Downsampling data in InfluxDB v2.X

svh · May 22, 2023, 2:19pm

I use InfluxDB 2.X to store the data from openhab. I’m interested in maximum storage time so retension polisy is set to Never. It was fine for year or two.
Now when opening charts from sitemap for a year/years everything hangs up because of huge amount of data. All manuals for influxdb recommend to create periodical tasks for downsampling and use different buckets for different periods and granularity. For example, I’d like to downsample my data from current every minute to 1h for years and 15min for months but have no idea how to get it working this way with openhab.
Would be really great if someone could help to figure it out.
Influxdb downsampling howto: Downsampling with InfluxDB v2.0 | InfluxData

jswim788 · May 22, 2023, 4:15pm

Do you want to do the down sample within OH? The straightforward way to down sample is with Influx directly. That’s what I do with the 1.7 Influx. To do this in Influx 2.0 it appears you make a script, then load it.

Downsample data in an InfluxDB task | InfluxDB OSS 2.7 Documentation shows how to create the script, and Create a task for processing data in InfluxDB | InfluxDB OSS 2.7 Documentation shows how to get it to run within Influx. Looks like you can use the GUI or do it from the command line.
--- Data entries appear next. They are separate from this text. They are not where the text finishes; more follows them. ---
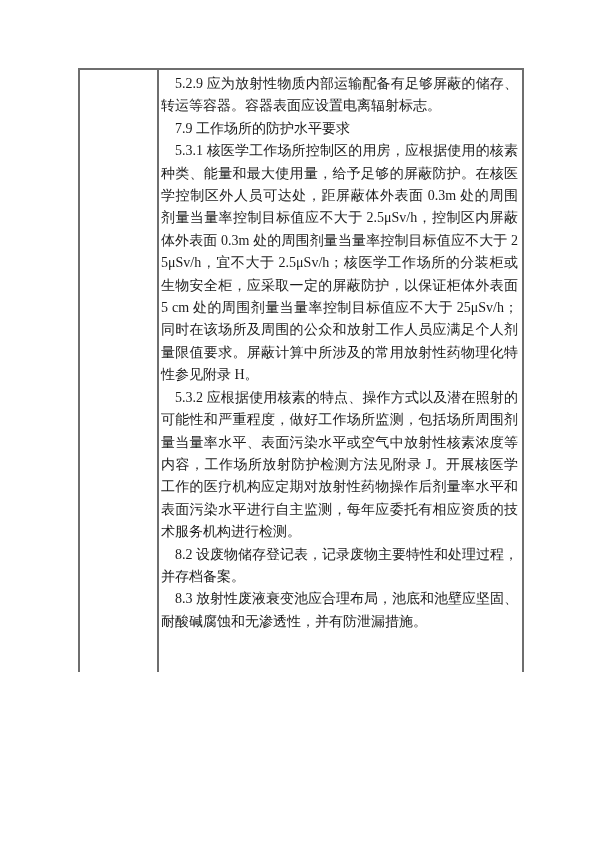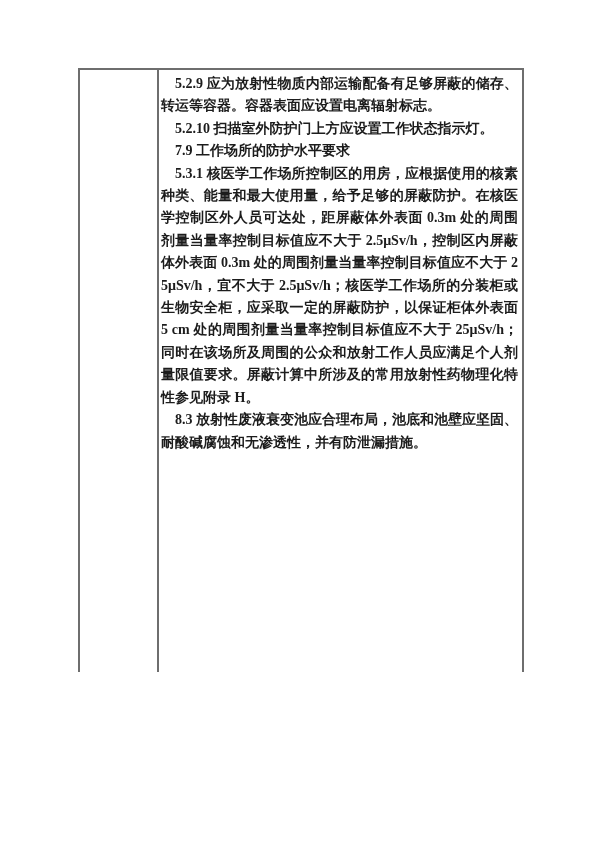--- a/index.html
+++ b/index.html
@@ -7,21 +7,20 @@
     padding: 0;
     background: #ffffff;
   }
   .page {
     position: relative;
     width: 600px;
     height: 672px;
     background: #ffffff;
     font-family: "Liberation Serif", "DejaVu Serif", serif;
     overflow: hidden;
-    font-weight: bold;
   }
   .doc-table {
     position: absolute;
     left: 78px;
     top: 68px;
     width: 446px;
     height: 664px;
     border: 2px solid #6e6e6e;
     box-sizing: border-box;
     display: flex;
@@ -63,23 +62,24 @@
 <body>
 
 <div class="page">
 
   <div class="doc-table">
 
     <div class="left-col"></div>
 
     <div class="right-col">
       <p class="para">5.2.9 应为放射性物质内部运输配备有足够屏蔽的储存、转运等容器。容器表面应设置电离辐射标志。</p>
-      <p class="para">5.2.10 扫描室外防护门上方应设置工作状态指示灯。</p>
       <p class="para">7.9 工作场所的防护水平要求</p>
       <p class="para">5.3.1 核医学工作场所控制区的用房，应根据使用的核素种类、能量和最大使用量，给予足够的屏蔽防护。在核医学控制区外人员可达处，距屏蔽体外表面 0.3m 处的周围剂量当量率控制目标值应不大于 2.5μSv/h，控制区内屏蔽体外表面 0.3m 处的周围剂量当量率控制目标值应不大于 25μSv/h，宜不大于 2.5μSv/h；核医学工作场所的分装柜或生物安全柜，应采取一定的屏蔽防护，以保证柜体外表面 5 cm 处的周围剂量当量率控制目标值应不大于 25μSv/h；同时在该场所及周围的公众和放射工作人员应满足个人剂量限值要求。屏蔽计算中所涉及的常用放射性药物理化特性参见附录 H。</p>
+      <p class="para">5.3.2 应根据使用核素的特点、操作方式以及潜在照射的可能性和严重程度，做好工作场所监测，包括场所周围剂量当量率水平、表面污染水平或空气中放射性核素浓度等内容，工作场所放射防护检测方法见附录 J。开展核医学工作的医疗机构应定期对放射性药物操作后剂量率水平和表面污染水平进行自主监测，每年应委托有相应资质的技术服务机构进行检测。</p>
+      <p class="para">8.2 设废物储存登记表，记录废物主要特性和处理过程，并存档备案。</p>
       <p class="para">8.3 放射性废液衰变池应合理布局，池底和池壁应坚固、耐酸碱腐蚀和无渗透性，并有防泄漏措施。</p>
     </div>
 
   </div>
 
   <div class="page-number">— 9 —</div>
 
 </div>
 
 </body></html>

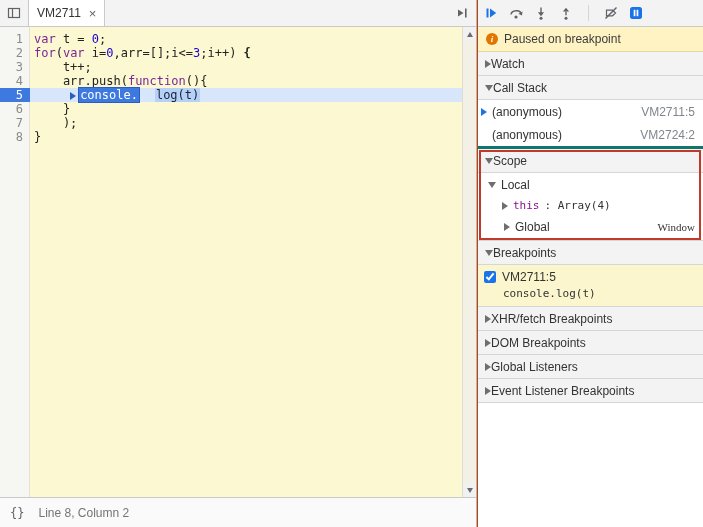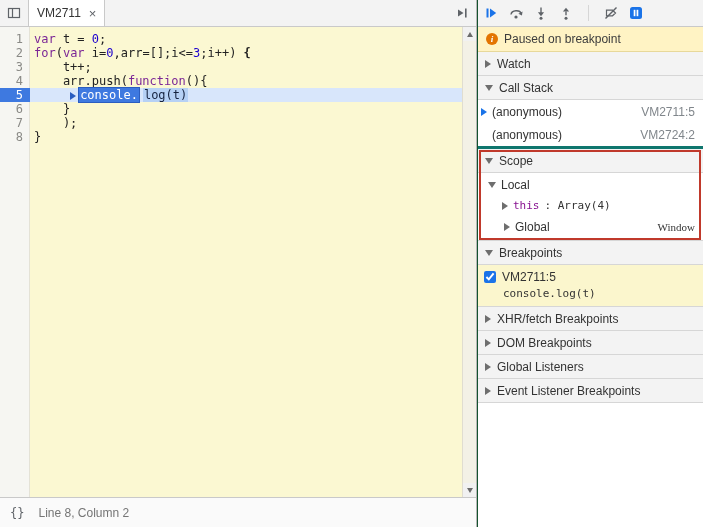--- a/index.html
+++ b/index.html
@@ -1,17 +1,17 @@
 <!DOCTYPE html>
 <html><head>
 <meta charset="utf-8">
 <style>
   *{margin:0;padding:0;box-sizing:border-box}
   body{font-family:"Liberation Sans",sans-serif;background:#e8e8e8}
-  .app{position:relative;width:703px;height:527px;background:#14532d;overflow:hidden;font-size:12px;color:#333}
+  .app{position:relative;width:703px;height:527px;background:#c2410c;overflow:hidden;font-size:12px;color:#333}
 
   
   .left-panel{position:absolute;left:0;top:0;width:477px;height:527px;border-right:1px solid #b6b6b6;background:#fff}
   .tabbar{position:absolute;left:0;top:0;right:0;height:27px;background:#f3f3f3;border-bottom:1px solid #c9c9c9;display:flex;align-items:stretch}
   .icon-btn{width:28px;display:flex;align-items:center;justify-content:center;cursor:pointer;flex:0 0 auto}
   .tab{display:flex;align-items:center;padding:0 8px;background:#fff;border-left:1px solid #c9c9c9;border-right:1px solid #c9c9c9}
   .tab-label{color:#333}
   .tab-close{margin-left:8px;color:#5f6368;font-size:13px;line-height:1;cursor:pointer}
   .tabbar-spacer{flex:1}
 
@@ -19,21 +19,21 @@
   .gutter-bg{position:absolute;left:0;top:0;bottom:0;width:30px;background:#f6f6f2;border-right:1px solid #e4e2d6}
   .code-lines{position:absolute;left:0;top:5px;right:14px}
   .code-row{display:flex;height:14px;line-height:14px;font-family:"DejaVu Sans Mono",monospace;font-size:12px}
   .code-row.exec{background:#d8e6fb}
   .gut{width:30px;flex:0 0 30px;text-align:right;padding-right:7px;color:#8a8a86;cursor:pointer}
   .gut.gut-exec{background:#3e79e0;color:#fff}
   .code{padding-left:4px;color:#222;white-space:pre;cursor:text}
   .tk-k{color:#7b2696}
   .tk-n{color:#1c00cf}
   .tk-b{font-weight:bold}
-  .selA{background:#3e79e0;color:#fff;border:1px solid #2a5dc0;padding:0 1px;margin-right:3px}
+  .selA{background:#3e79e0;color:#fff;border:1px solid #2a5dc0;padding:0 1px;margin-right:15px}
   .selB{background:#b6d1f5;color:#16233f;padding:0 1px}
   .mk{display:inline-block;width:0;height:0;border-top:4px solid transparent;border-bottom:4px solid transparent;border-left:6px solid #2a5dc0;margin-right:2px;vertical-align:-1px}
 
   .vscrollbar{position:absolute;right:0;top:0;bottom:0;width:14px;background:#f3f1e6;border-left:1px solid #e0ddd0}
   .sb-btn{position:absolute;left:0;width:13px;height:14px;display:flex;align-items:center;justify-content:center;background:#f1f1f1;cursor:pointer}
   .sb-btn.up{top:0}.sb-btn.down{bottom:0}
   .tri-up{width:0;height:0;border-left:3.5px solid transparent;border-right:3.5px solid transparent;border-bottom:5px solid #6b6b6b}
   .tri-dn{width:0;height:0;border-left:3.5px solid transparent;border-right:3.5px solid transparent;border-top:5px solid #6b6b6b}
 
   .statusbar{position:absolute;left:0;bottom:0;right:0;height:30px;border-top:1px solid #c9c9c9;background:#fafafa;display:flex;align-items:center;gap:14px;padding:0 10px}
@@ -42,21 +42,21 @@
 
   
   .right-panel{position:absolute;left:478px;top:0;width:225px;height:527px;background:#fff}
   .dbg-toolbar{height:27px;border-bottom:1px solid #c9c9c9;display:flex;align-items:center;padding:0 6px;gap:11px;background:#f3f3f3}
   .tb-icon{width:14px;height:14px;cursor:pointer;flex:0 0 auto}
   .tb-sep{width:1px;height:16px;background:#d6d6d6;margin:0 4px}
 
   .paused-bar{height:25px;background:#fff3c4;border-bottom:1px solid #e7d89a;display:flex;align-items:center;gap:6px;padding:0 8px;color:#3c3c3c;font-weight:500}
   .info-dot{width:12px;height:12px;border-radius:50%;background:#e37400;color:#fff;display:flex;align-items:center;justify-content:center;font-size:9px;font-weight:bold;font-family:"Liberation Serif",serif;font-style:italic;flex:0 0 auto}
 
-  .sec-header{height:24px;display:flex;align-items:center;gap:6px;padding:0 7px;background:#f3f3f3;border-bottom:1px solid #d6d6d6;cursor:pointer;color:#333}
+  .sec-header{height:24px;display:flex;align-items:center;padding:0 7px;background:#f3f3f3;border-bottom:1px solid #d6d6d6;cursor:pointer;color:#333}
   .tri{width:0;height:0;display:inline-block;flex:0 0 auto}
   .tri-right{border-top:4px solid transparent;border-bottom:4px solid transparent;border-left:6px solid #6e6e6e}
   .tri-down{border-left:4px solid transparent;border-right:4px solid transparent;border-top:6px solid #6e6e6e}
 
   .cs-body{background:#fff;border-bottom:3px solid #0f766e}
   .cs-row{height:23px;display:flex;align-items:center;padding:0 8px 0 14px;position:relative;cursor:pointer}
   .cs-marker{position:absolute;left:3px;width:0;height:0;border-top:4px solid transparent;border-bottom:4px solid transparent;border-left:6px solid #1a73e8}
   .cs-name{flex:1;color:#333}
   .cs-loc{color:#80868b}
I haven’t tried Influx 2.0, so this is only from what I read there.

svh · May 23, 2023, 7:14am

No, i’m ok to do this with influx directly. The only thing i don’t understand is how to get OH working with several buckets. As I understood from the influx documentation the best way would be to store all incoming measurements in one bucket with relatively small retension time (e.g. 2 weeks or 1 month). Then create several tasks which run periodically and downsample data to different buckets (e.g. months and years with retesion policy 1 month and never accordingly). And it’s clear how to work with this in e.g. grafana but i have no idea about OH.
As I also understood it’s not a good idea to combine everything back to one bucket because it’s not possible (in a good way) to delete data in influx.

jswim788 · May 23, 2023, 3:35pm

Usually you wouldn’t try to get OH working with several buckets. You have OH write to a single bucket (as defined in the configuration InfluxDB (0.9 and newer) - Persistence Services | openHAB), then have the down sample within InfluxDB write into another bucket. What I do is to make the default retention policy be 30 days and that is what OH writes to. Then I have a down sample in InfluxDB that writes to a different bucket. As an example, for temperature, I record the minimum and maximum temperature for the day into a bucket with infinite retention. For a few temperature readings that will never amount to much data. You can choose other options, maybe store for a week, then down sample into monthly or yearly. And you can down sample more than once (e.g., day to week to month to year). For me 30 days and infinity work fine.

It is possible to have OH write to the InfluxDB directly without using persistence and then you can write directly to various buckets, but that’s usually not necessary. The single bucket with down sample to other buckets is easier and covers most uses.

svh · May 24, 2023, 8:08am

Yes, it’s clear for me. But how I can use data from these buckets in the OH graphs (it’s possible to set 1 bucket only in the configuration)?

jswim788 · May 24, 2023, 3:42pm

Generally I use Grafana directly to see this data from multiple buckets. I don’t know how you can see data from multiple buckets directly in OH other than embedding a Grafana chart (see Grafana chart with time ranges).

Maybe someone else has ideas on this can be done directly in OH?

By the way, this is what some of my temperature readings look like in Grafana. You can see the short term storage followed by the once per day min/max that goes forever.

svh · May 25, 2023, 1:06pm

I still use built-in graphs defined in sitemap…